Kind of a weird thing to admit on a public blog to an audience, huh?
One of the cool things about the internet is that it enables me to socialize on my own terms. Because most interactions aren’t real-time, I can control when I reach out to others and when I take in their stories, and that majorly increases my sociability. Trust me, you don’t want to see me in a situation when I don’t feel like being social. I wind up silent and staring.
When I’m already interacting with a person, I’m golden. I’m not hard to get along with and I can usually get a good read on a person, so I can adapt to them. That bit’s fine.
The tricksy bits come up when I am not currently interacting with someone. I don’t like phones, though I use my cell as necessary. I don’t use any messengers at home. I don’t usually have email conversations (though I enjoy them). The only person I text out of the blue is my partner. I’ll respond to all of the above if someone reaches out to me, but I simply don’t initiate them myself.

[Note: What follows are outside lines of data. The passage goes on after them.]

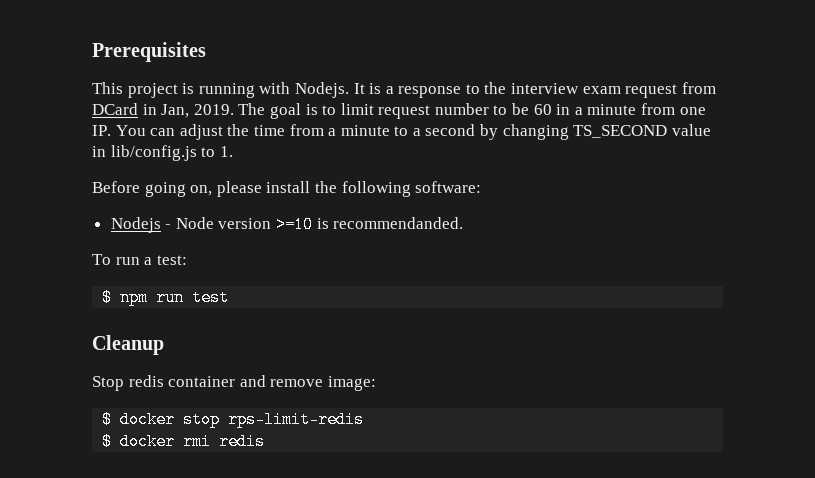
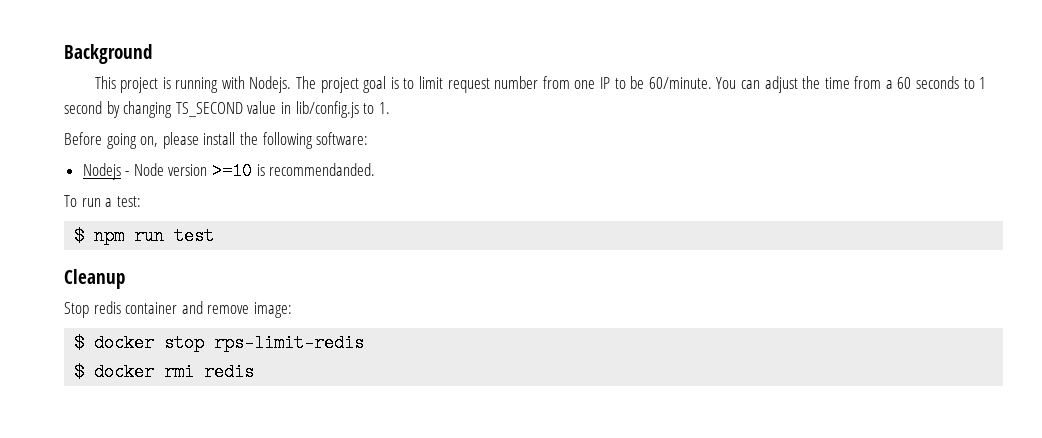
[92,42,206,62] Prerequisites -> [64,44,152,64] Background
[353,82,716,98] [92,103,266,118] It is a response to the interview exam request from DCard in Jan, 2019. The -> [296,76,359,93] The project
[493,103,706,115] [92,125,111,136] to be 60 in a minute from one IP. -> [542,76,712,89] from one IP to be 60/minute.
[340,125,421,136] minute to a -> [897,76,987,89] 60 seconds to 1

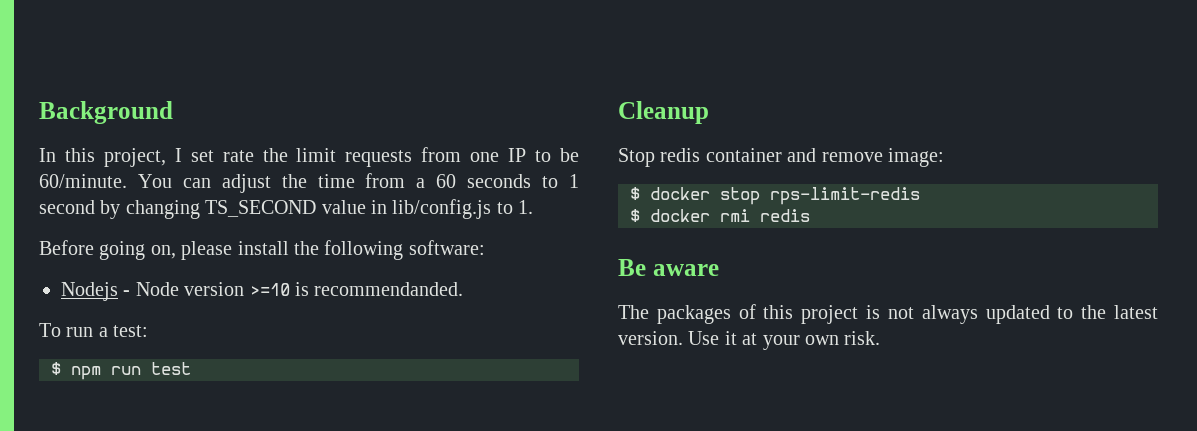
[94,76,539,93] This project is running with Nodejs. The project goal is to limit request number -> [39,148,413,167] In this project, I set rate the limit requests
(255, 372) none -> [618,259,719,276] [618,304,1158,324] [618,331,881,350] // Be aware // The packages of this project is not always updated to the latest version. Use it at your own risk.

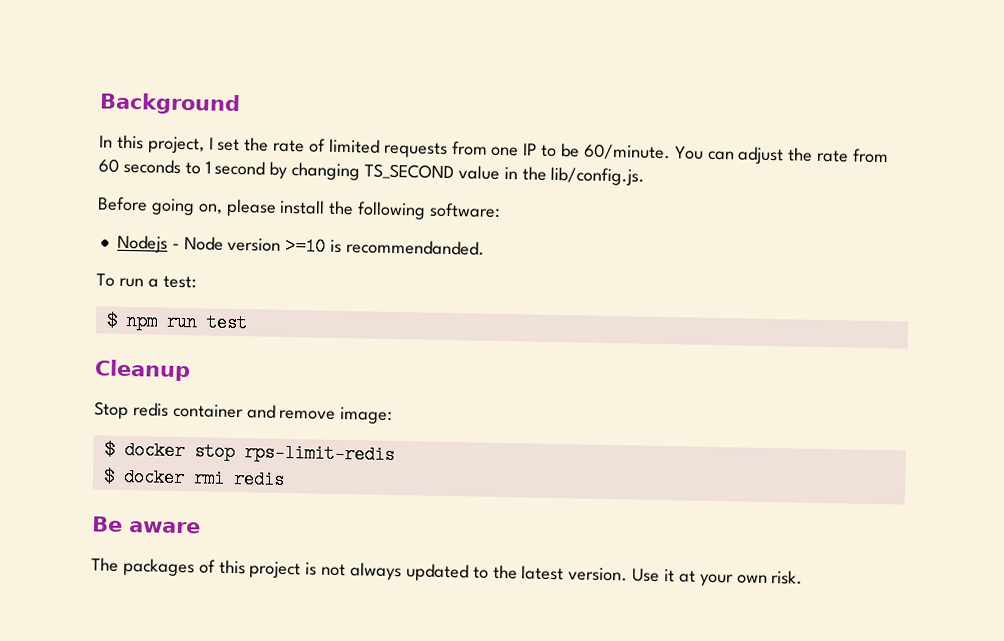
[222,148,337,162] rate the limit -> [244,137,380,154] the rate of limited
[317,173,426,188] time from a -> [817,148,890,164] rate from
[392,199,534,219] lib/config.js to 1. -> [521,166,646,186] the lib/config.js.

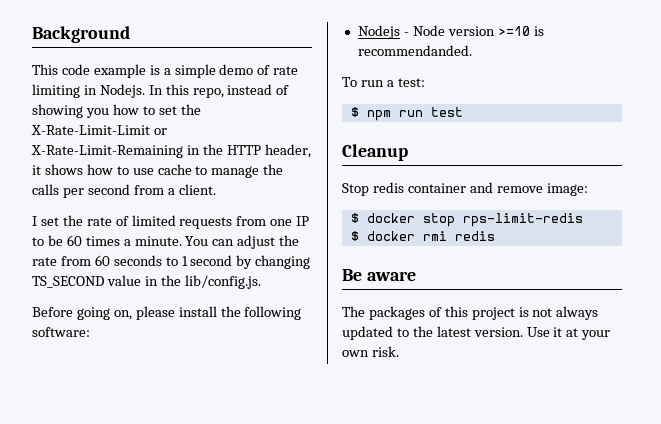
[99,134,205,154] In this project, -> [32,64,299,78] [32,84,290,98] [32,104,201,118] [31,125,167,135] [31,144,311,158] [32,164,284,178] [32,184,216,198] This code example is a simple demo of rate limiting in Nodejs. In this repo, instead of showing you how to set the X-Rate-Limit-Limit or X-Rate-Limit-Remaining in the HTTP header, it shows how to use cache to manage the calls per second from a client. //
[583,143,671,161] 60/minute. -> [66,235,182,246] 60 times a minute.

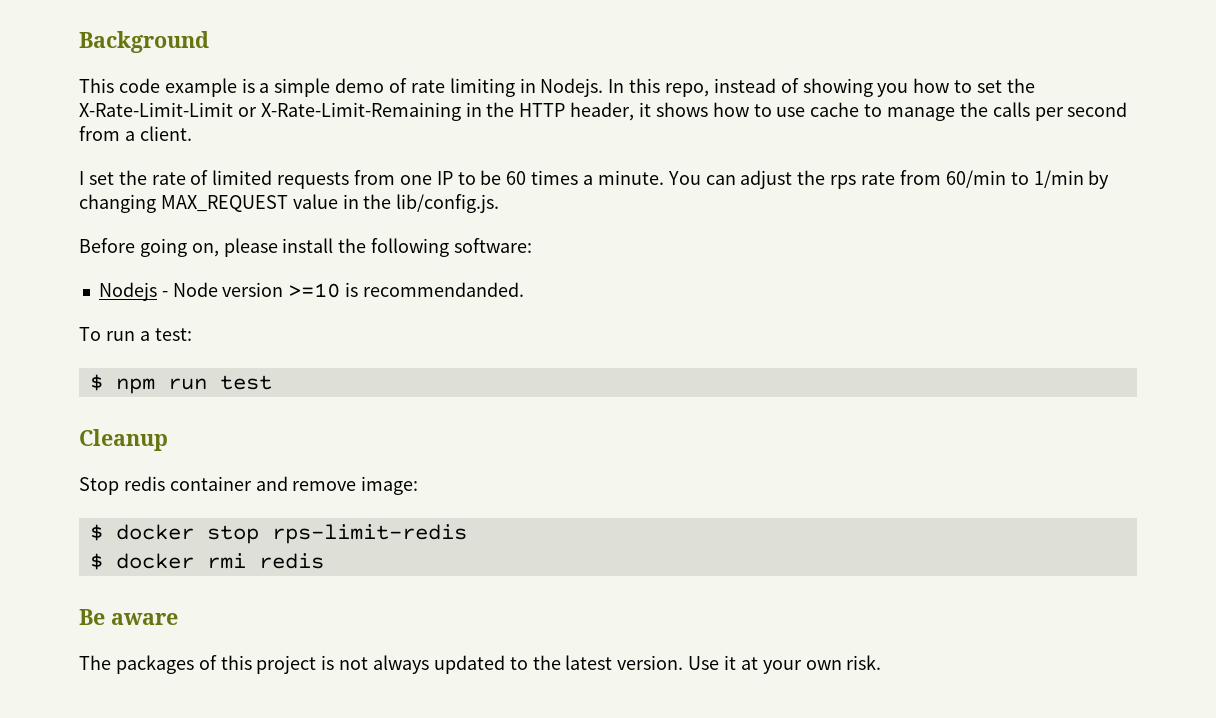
(300, 240) none -> [830,175,857,189] rps
[94,255,233,266] 60 seconds to 1 second -> [945,170,1084,188] 60/min to 1/min
[32,276,104,288] TS_SECOND -> [160,195,288,212] MAX_REQUEST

Most of this centers around two facts. Primarily, I simply don’t think of it. It literally does not occur to me to contact someone unless something needs communicated, like when and where to meet for dinner. Secondarily, on the rare occasion I am reminded of social norms, I usually assume the other person is busy or occupied, and I leave it up to them to contact me at their leisure and convenience. It’s a measure of courtesy in my eyes to let the other person make the first move. (Note that this only applies to me, and I don’t consider it courteous or discourteous from another person’s POV towards others or myself.)
I’m explaining all this to point out that, consequentially, social networking is not my thing. Following a ton of new people at once on Twitter so they’ll follow me back and I’ll rack up the numbers makes zero sense to me. It clogs up my list so that I don’t see the tweets I really want to see, so I stop using Twitter if I do that, which defeats the purpose. I don’t use Facebook because it serves no purpose for me. Livejournal has been my home for years, and I have a great little home with my people there. (There are a lot of people who are LJ-only, I’ve noticed.)
Obviously, I’m not one of the guys who can “build readership” very easily. I have always preferred one-on-one interactions; I don’t talk to groups, I talk to individuals. My people are not a herd, they are persons. So, in working with this blog and being all publicky on Twitter, I am still reaching out to one person at a time, making connections and friendships the old-fashioned way, despite the new-fashioned medium.
Ultimately, I am trying to improve my ability to be social without playing the numbers game. I even de-lurked on two of my favorite blogs yesterday and said hi on a brand new one, which was a feat of willpower, let me tell you. Now that the ice is broken, I’m finding that I feel perfectly willing to be a vocal visitor to those places, instead of the face plastered to the glass pane, wistfully staring inside at the fireplace.
I kind of want to have a fireplace here, too – a cozy place for folks to gather, warm their hands, and tell stories. I’m not entirely sure how to make this happen, but I figured telling you that the door’s open, there’s room on the couch, and tea’s in the fridge might be a good place to start.
So, pull up a chair and share a story if you want. You’re welcome here.